(Before-and-after change data)

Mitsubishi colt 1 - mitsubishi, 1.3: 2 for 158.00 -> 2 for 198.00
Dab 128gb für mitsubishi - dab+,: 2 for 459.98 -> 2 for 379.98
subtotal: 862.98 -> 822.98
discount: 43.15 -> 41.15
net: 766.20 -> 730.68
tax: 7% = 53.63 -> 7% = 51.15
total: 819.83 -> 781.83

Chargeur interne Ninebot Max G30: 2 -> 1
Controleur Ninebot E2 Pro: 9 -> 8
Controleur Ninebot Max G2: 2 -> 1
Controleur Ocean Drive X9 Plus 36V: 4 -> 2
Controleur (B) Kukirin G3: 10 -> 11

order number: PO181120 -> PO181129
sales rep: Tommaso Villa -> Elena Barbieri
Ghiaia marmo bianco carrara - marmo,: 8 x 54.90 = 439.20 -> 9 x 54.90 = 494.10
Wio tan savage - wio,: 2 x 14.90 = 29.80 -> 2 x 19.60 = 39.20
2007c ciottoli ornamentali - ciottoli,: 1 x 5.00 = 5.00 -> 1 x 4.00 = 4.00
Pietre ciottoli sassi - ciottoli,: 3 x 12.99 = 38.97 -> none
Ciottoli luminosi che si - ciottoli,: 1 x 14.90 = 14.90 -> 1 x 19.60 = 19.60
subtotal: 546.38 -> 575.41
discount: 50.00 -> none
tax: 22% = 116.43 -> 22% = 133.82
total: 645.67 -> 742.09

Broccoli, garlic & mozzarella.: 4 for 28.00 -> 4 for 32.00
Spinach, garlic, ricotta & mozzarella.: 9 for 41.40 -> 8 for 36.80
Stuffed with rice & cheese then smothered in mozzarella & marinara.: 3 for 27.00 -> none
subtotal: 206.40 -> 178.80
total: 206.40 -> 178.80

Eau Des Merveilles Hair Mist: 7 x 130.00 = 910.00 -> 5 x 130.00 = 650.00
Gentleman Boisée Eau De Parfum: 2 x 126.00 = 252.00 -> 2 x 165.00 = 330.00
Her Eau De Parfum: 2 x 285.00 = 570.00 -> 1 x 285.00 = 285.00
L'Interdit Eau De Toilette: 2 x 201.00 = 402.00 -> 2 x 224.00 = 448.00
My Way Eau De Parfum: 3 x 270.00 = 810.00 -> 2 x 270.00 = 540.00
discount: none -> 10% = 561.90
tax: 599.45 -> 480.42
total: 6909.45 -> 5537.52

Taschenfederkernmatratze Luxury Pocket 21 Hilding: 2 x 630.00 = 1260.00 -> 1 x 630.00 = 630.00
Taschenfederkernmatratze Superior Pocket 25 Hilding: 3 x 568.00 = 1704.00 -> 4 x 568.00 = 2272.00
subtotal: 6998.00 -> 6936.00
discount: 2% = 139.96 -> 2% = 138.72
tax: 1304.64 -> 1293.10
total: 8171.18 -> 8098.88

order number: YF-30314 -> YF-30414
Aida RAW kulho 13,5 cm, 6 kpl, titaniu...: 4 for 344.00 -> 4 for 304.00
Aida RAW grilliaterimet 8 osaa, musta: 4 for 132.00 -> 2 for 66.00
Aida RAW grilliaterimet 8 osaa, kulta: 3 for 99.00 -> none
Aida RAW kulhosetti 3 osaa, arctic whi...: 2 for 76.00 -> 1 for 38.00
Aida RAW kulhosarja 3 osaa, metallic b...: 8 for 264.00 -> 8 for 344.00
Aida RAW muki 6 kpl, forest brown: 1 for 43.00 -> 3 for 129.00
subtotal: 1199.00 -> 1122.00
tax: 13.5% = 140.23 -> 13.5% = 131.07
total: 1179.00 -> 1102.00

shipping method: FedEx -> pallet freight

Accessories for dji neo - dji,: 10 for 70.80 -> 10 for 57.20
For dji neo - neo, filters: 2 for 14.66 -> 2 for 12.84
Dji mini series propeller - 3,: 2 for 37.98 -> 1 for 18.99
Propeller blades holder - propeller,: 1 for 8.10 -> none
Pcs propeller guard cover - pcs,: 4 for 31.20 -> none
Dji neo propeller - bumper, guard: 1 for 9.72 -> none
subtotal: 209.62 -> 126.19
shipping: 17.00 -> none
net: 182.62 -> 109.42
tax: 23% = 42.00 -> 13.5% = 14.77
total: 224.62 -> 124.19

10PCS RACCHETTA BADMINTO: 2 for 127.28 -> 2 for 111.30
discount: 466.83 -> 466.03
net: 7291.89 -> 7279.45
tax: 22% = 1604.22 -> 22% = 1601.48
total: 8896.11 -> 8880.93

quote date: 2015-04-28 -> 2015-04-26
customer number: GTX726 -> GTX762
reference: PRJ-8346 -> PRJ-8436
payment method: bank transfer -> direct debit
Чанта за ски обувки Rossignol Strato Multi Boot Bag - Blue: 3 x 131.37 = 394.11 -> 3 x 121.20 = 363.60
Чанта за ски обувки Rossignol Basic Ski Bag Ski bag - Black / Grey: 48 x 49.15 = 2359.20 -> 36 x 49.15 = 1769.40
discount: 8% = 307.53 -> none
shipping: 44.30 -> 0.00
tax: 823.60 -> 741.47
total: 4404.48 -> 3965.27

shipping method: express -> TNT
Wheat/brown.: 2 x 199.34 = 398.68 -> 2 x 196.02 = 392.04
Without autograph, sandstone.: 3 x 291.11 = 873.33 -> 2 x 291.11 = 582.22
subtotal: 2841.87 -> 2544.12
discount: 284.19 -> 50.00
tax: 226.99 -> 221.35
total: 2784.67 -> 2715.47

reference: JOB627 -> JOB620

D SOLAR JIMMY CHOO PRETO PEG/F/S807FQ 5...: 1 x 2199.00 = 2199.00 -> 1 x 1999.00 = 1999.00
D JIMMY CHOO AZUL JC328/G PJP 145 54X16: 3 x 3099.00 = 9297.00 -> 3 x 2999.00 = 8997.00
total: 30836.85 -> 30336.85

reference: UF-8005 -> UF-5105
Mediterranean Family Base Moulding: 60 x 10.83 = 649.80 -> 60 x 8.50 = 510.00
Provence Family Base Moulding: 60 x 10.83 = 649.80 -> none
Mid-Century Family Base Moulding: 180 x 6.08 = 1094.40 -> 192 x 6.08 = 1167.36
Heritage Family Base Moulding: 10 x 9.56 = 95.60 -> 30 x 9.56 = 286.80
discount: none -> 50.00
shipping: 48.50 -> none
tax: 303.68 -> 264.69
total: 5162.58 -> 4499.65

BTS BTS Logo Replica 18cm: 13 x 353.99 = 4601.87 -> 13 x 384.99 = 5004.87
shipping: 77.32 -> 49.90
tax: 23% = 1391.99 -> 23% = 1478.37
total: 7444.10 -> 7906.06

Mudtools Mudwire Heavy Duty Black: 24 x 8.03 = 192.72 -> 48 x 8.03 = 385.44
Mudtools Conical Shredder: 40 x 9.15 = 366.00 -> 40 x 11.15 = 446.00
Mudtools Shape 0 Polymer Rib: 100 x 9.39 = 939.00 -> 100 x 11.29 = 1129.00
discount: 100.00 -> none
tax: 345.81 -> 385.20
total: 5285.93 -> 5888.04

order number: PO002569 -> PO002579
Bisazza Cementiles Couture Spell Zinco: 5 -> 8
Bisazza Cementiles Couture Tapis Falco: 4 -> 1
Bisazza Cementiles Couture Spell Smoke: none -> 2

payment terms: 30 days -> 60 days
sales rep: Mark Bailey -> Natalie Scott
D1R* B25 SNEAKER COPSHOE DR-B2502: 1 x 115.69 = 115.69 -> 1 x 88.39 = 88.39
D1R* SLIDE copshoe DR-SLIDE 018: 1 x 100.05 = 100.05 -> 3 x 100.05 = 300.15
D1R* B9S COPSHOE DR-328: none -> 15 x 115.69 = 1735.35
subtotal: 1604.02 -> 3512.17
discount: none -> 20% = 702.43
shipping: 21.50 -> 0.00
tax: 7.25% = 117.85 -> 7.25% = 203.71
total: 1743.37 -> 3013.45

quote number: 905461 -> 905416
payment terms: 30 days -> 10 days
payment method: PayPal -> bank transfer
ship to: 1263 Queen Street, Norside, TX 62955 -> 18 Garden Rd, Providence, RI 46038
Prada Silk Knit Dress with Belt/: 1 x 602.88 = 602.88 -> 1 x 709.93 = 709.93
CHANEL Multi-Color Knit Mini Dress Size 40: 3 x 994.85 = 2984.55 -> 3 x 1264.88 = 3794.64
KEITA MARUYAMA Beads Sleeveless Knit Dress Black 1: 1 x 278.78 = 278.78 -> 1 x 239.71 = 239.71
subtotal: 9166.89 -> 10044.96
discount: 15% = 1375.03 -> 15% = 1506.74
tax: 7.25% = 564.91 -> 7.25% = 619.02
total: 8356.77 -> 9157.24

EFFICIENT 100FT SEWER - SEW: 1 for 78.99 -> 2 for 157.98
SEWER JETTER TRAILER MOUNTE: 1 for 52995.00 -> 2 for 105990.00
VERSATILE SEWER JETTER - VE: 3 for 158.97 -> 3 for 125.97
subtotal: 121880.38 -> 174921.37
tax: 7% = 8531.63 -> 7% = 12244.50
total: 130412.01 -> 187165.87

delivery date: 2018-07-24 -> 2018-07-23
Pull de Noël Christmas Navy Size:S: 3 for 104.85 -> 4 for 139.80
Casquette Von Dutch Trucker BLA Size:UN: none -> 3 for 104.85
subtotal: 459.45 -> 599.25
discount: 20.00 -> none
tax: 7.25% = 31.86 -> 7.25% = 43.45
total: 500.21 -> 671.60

**Problem description**.
Copy every line of the data above, beginning with the first and ending with the line that contains "L'Interdit Eau De", and give nothing more.

**Output for this task**.
Mitsubishi colt 1 - mitsubishi, 1.3: 2 for 158.00 -> 2 for 198.00
Dab 128gb für mitsubishi - dab+,: 2 for 459.98 -> 2 for 379.98
subtotal: 862.98 -> 822.98
discount: 43.15 -> 41.15
net: 766.20 -> 730.68
tax: 7% = 53.63 -> 7% = 51.15
total: 819.83 -> 781.83

Chargeur interne Ninebot Max G30: 2 -> 1
Controleur Ninebot E2 Pro: 9 -> 8
Controleur Ninebot Max G2: 2 -> 1
Controleur Ocean Drive X9 Plus 36V: 4 -> 2
Controleur (B) Kukirin G3: 10 -> 11

order number: PO181120 -> PO181129
sales rep: Tommaso Villa -> Elena Barbieri
Ghiaia marmo bianco carrara - marmo,: 8 x 54.90 = 439.20 -> 9 x 54.90 = 494.10
Wio tan savage - wio,: 2 x 14.90 = 29.80 -> 2 x 19.60 = 39.20
2007c ciottoli ornamentali - ciottoli,: 1 x 5.00 = 5.00 -> 1 x 4.00 = 4.00
Pietre ciottoli sassi - ciottoli,: 3 x 12.99 = 38.97 -> none
Ciottoli luminosi che si - ciottoli,: 1 x 14.90 = 14.90 -> 1 x 19.60 = 19.60
subtotal: 546.38 -> 575.41
discount: 50.00 -> none
tax: 22% = 116.43 -> 22% = 133.82
total: 645.67 -> 742.09

Broccoli, garlic & mozzarella.: 4 for 28.00 -> 4 for 32.00
Spinach, garlic, ricotta & mozzarella.: 9 for 41.40 -> 8 for 36.80
Stuffed with rice & cheese then smothered in mozzarella & marinara.: 3 for 27.00 -> none
subtotal: 206.40 -> 178.80
total: 206.40 -> 178.80

Eau Des Merveilles Hair Mist: 7 x 130.00 = 910.00 -> 5 x 130.00 = 650.00
Gentleman Boisée Eau De Parfum: 2 x 126.00 = 252.00 -> 2 x 165.00 = 330.00
Her Eau De Parfum: 2 x 285.00 = 570.00 -> 1 x 285.00 = 285.00
L'Interdit Eau De Toilette: 2 x 201.00 = 402.00 -> 2 x 224.00 = 448.00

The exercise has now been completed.